_What the task asks_
Without adding anything, give again the lines from the one holding "Sum | 2015: 1091316 -> 1025486" through the final line of the records, exactly, with both ends included and pictures dropped.

(Records for this exercise begins)

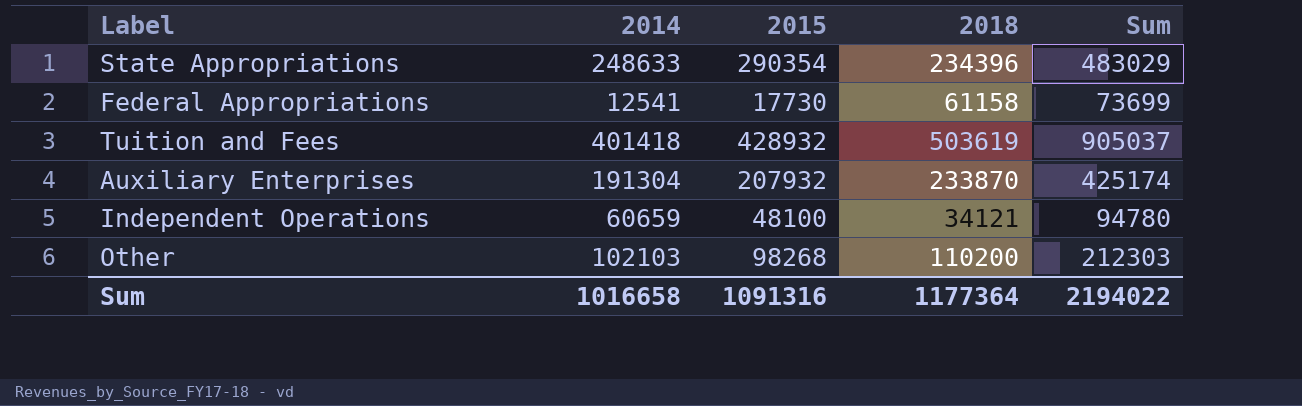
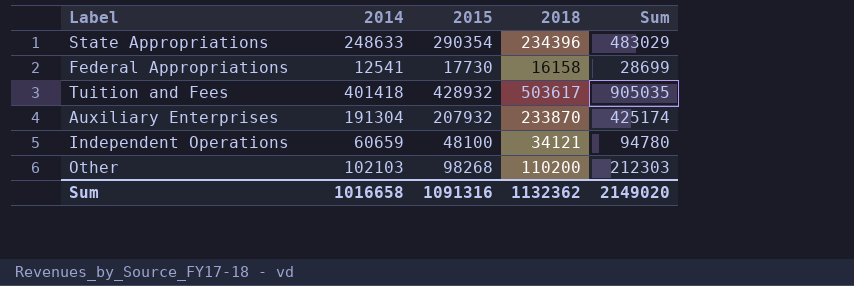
Federal Appropriations | 2018: 61158 -> 16158
Federal Appropriations | Sum: 73699 -> 28699
Tuition and Fees | 2018: 503619 -> 503617
Tuition and Fees | Sum: 905037 -> 905035
Sum | 2018: 1177364 -> 1132362
Sum | Sum: 2194022 -> 2149020

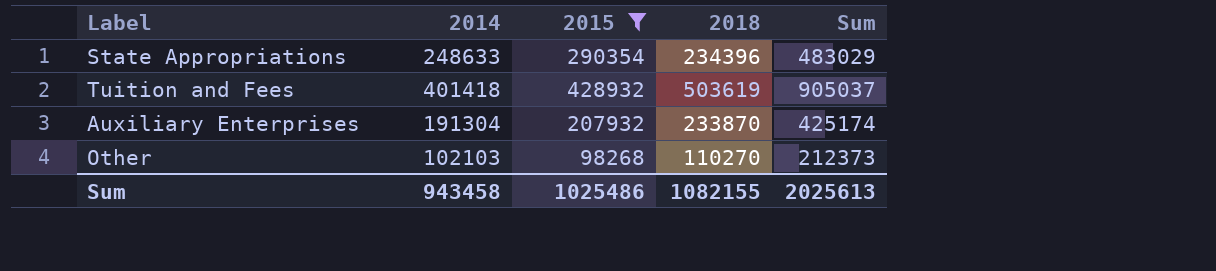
filter: none -> 2015 >= 98268
Tuition and Fees | 2018: 503617 -> 503619
Tuition and Fees | Sum: 905035 -> 905037
Other | 2018: 110200 -> 110270
Other | Sum: 212303 -> 212373
Sum | 2014: 1016658 -> 943458
Sum | 2015: 1091316 -> 1025486
Sum | 2018: 1132362 -> 1082155
Sum | Sum: 2149020 -> 2025613

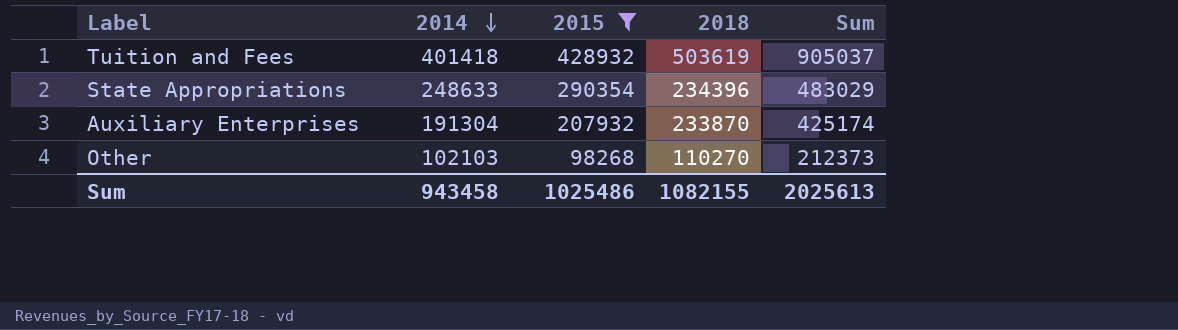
row order: none -> 2014 descending

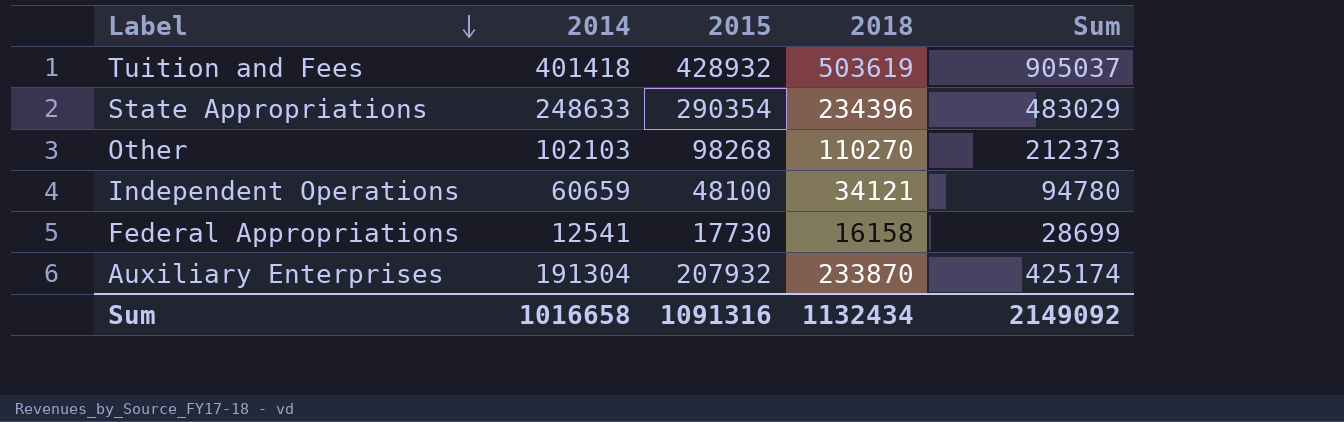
filter: 2015 >= 98268 -> none
row order: 2014 descending -> Label descending
Sum | 2014: 943458 -> 1016658
Sum | 2015: 1025486 -> 1091316
Sum | 2018: 1082155 -> 1132434
Sum | Sum: 2025613 -> 2149092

(Records for this exercise ends)

_Expected answer_
Sum | 2015: 1091316 -> 1025486
Sum | 2018: 1132362 -> 1082155
Sum | Sum: 2149020 -> 2025613

row order: none -> 2014 descending

filter: 2015 >= 98268 -> none
row order: 2014 descending -> Label descending
Sum | 2014: 943458 -> 1016658
Sum | 2015: 1025486 -> 1091316
Sum | 2018: 1082155 -> 1132434
Sum | Sum: 2025613 -> 2149092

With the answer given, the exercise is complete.